### What this task involves
All lines from the line containing "(262, 748) none" up to and including the last line of the entries must be written out exactly, with no others.

### Input records
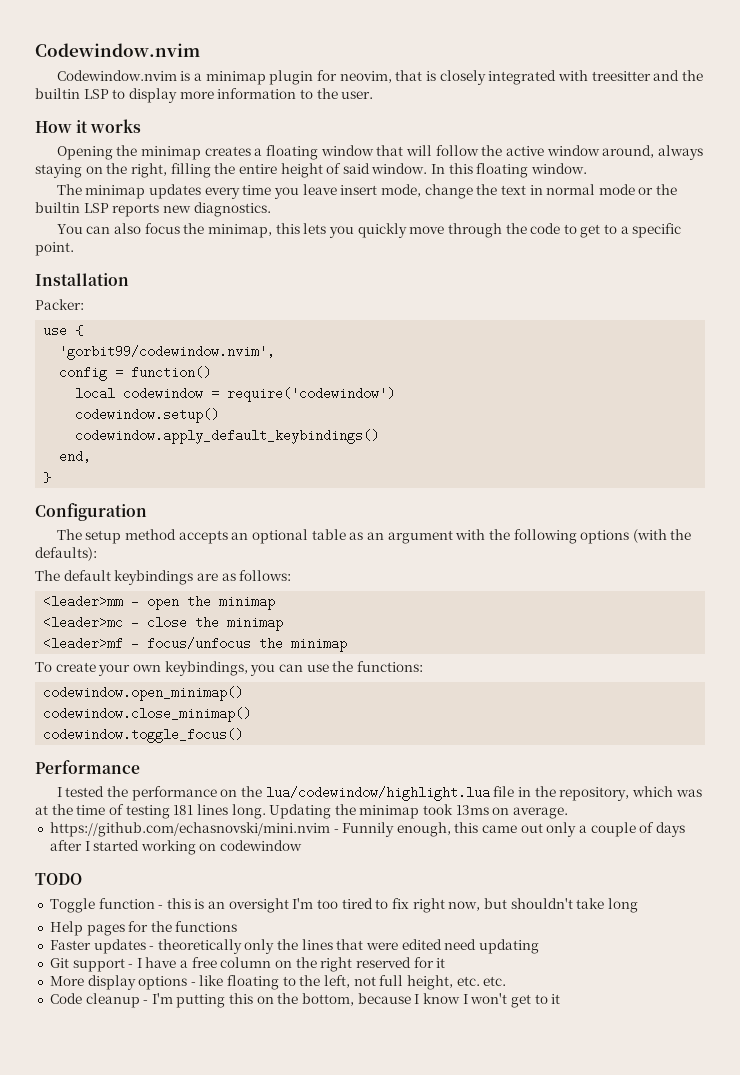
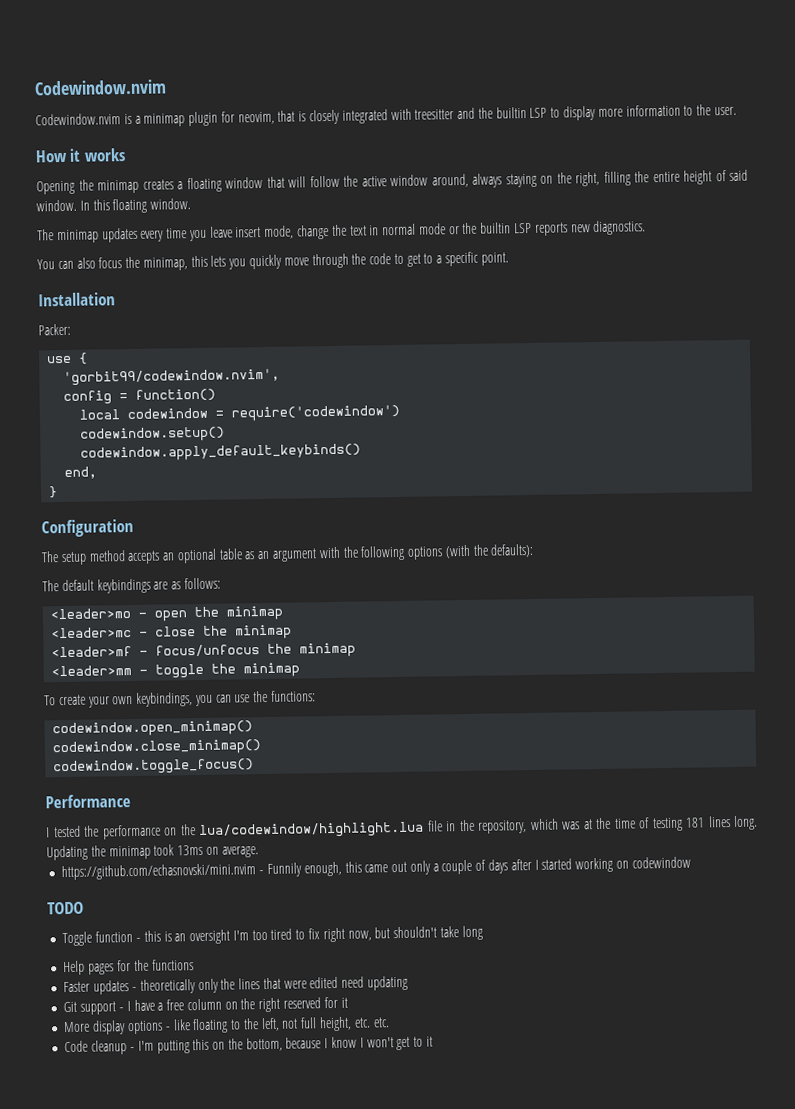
[75,429,380,444] codewindow.apply_default_keybindings() -> [80,443,362,462] codewindow.apply_default_keybinds()
[43,595,124,608] <leader>mm -> [50,607,132,620] <leader>mo
(348, 644) none -> [51,662,301,679] // <leader>mm - toggle the minimap

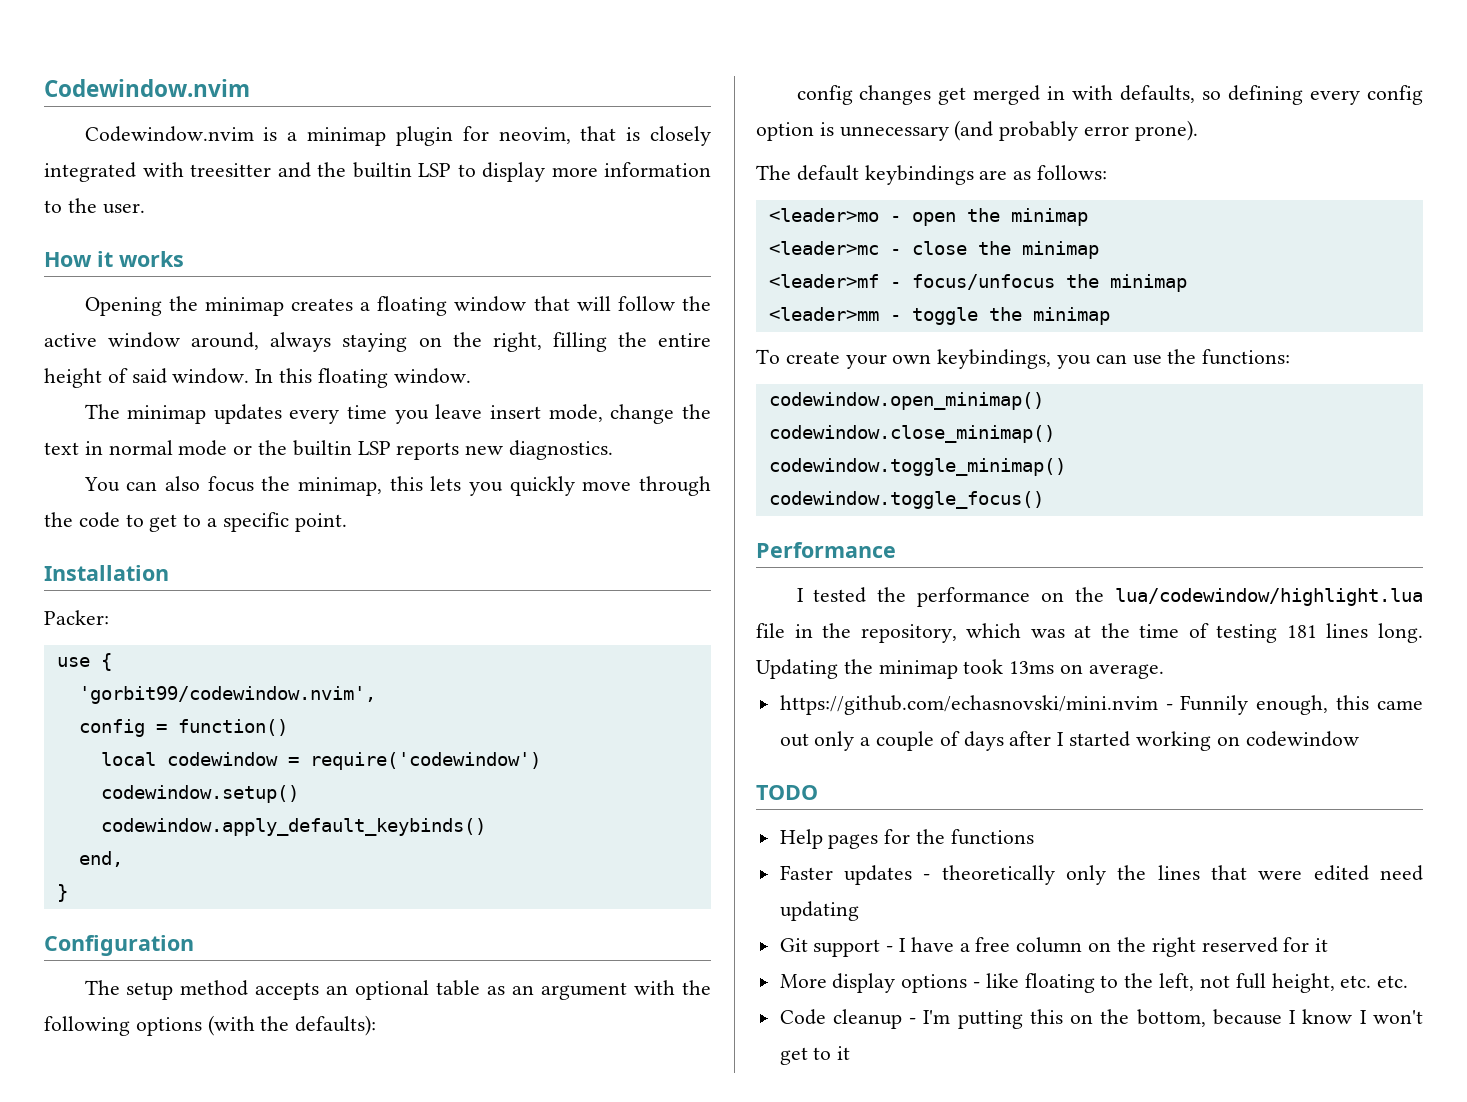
(535, 550) none -> [796,85,1423,105] [756,120,1198,141] // config changes get merged in with defaults, so defining every config option is unnecessary (and probably error prone).
(262, 748) none -> [768,458,1066,476] // codewindow.toggle_minimap()
[62,925,483,947] // Toggle function - this is an oversight I'm too tired to fix right now, but shouldn't take long -> (818, 792) none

### Answer area
(262, 748) none -> [768,458,1066,476] // codewindow.toggle_minimap()
[62,925,483,947] // Toggle function - this is an oversight I'm too tired to fix right now, but shouldn't take long -> (818, 792) none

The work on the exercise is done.